You can see what publications Somersault is following on our own alltop page at http://my.alltop.com/somersault

Why Your Publisher Won't Answer Your Email

HA! So that's why! David Frum quotes a literary friend in Andrew Sullivan's The Daily Dish in The Atlantic:

 

It's summer, and publishers take the summer off, starting about April 15 and resuming shortly after Labor Day. They work hard through early September until the Jewish holidays, which they observe for the full three weeks from Rosh Hashonah to Shemini Atzeret. Columbus Day and Thanksgiving pretty much wipe out October and November, and December is of course gone to Christmas. Their offices are open at greatest length for a couple of weeks in each of January, February and March before they shut down again for the summer, as noted, in April.

Roll-Up Computers and Their Kin

In this New York Times article, ereaders are predicted to soon be as flexible as today's print newspapers -- and as socially shared. Here's an excerpt:

Clive Thompson, a science and technology writer and columnist for Wired magazine, said that if “publishers are smart — and readers lucky” the content of the ebooks of the future will be more open and collaborative.

“You’ll be able to cut, paste and exchange your favorite passages, using them in the same promiscuous way we now use online text and video to argue, think, or express how we’re feeling,” Mr. Thompson said.

In other words, ebooks will become social experiences, with sharing among readers and even the ability to see the most popular passages as other readers highlight and comment in real time. “Ebooks will display their social and informational life,” Mr. Thompson said.

We wonder if print books will eventually take on the same charm currently reserved for antiques!

NYTx article about author videos on YouTube

 This New York Times article (http://www.nytimes.com/2010/07/11/fashion/11AuthorVideos.html?ref=media) explores what it means for reclusive authors to have to go before the unblinking eye of the camera in search of readers. Here's an excerpt:

In the streaming video era, with the publishing industry under relentless threat, the trailer is fast becoming an essential component of online marketing.
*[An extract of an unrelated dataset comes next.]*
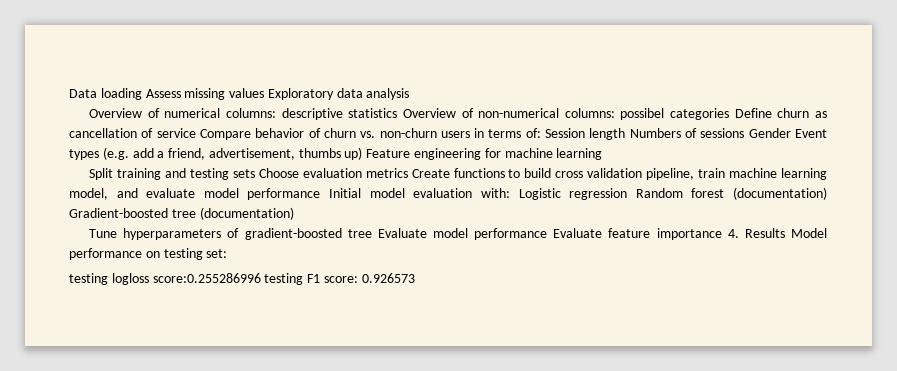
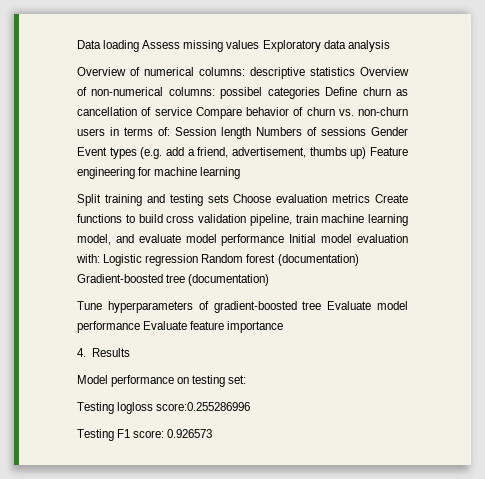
(722, 234) none -> (284, 327) //
(785, 233) none -> (130, 352) //
[69,273,108,285] testing -> [77,402,114,414] Testing
[264,273,304,285] testing -> [77,429,114,441] // Testing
Asked to draw on often nonexistent acting skills, authors are holding forth for anything from 30 seconds to 6 minutes, frequently to the tune of stock guitar strumming, soulful violin or klezmer music. And now, those who once worried about no one reading their books can worry about no one watching their trailers.

Yet...authors recognize the necessity — even the opportunity — of technologically upgrading their marketing efforts. “Any way we can reach out to readers is worth trying,” [says one author].

The Mobys are awards for book videos. This year, Dennis Cass won best performance by an author for his satirical look of "the groveling expected of modern writers." Very funny!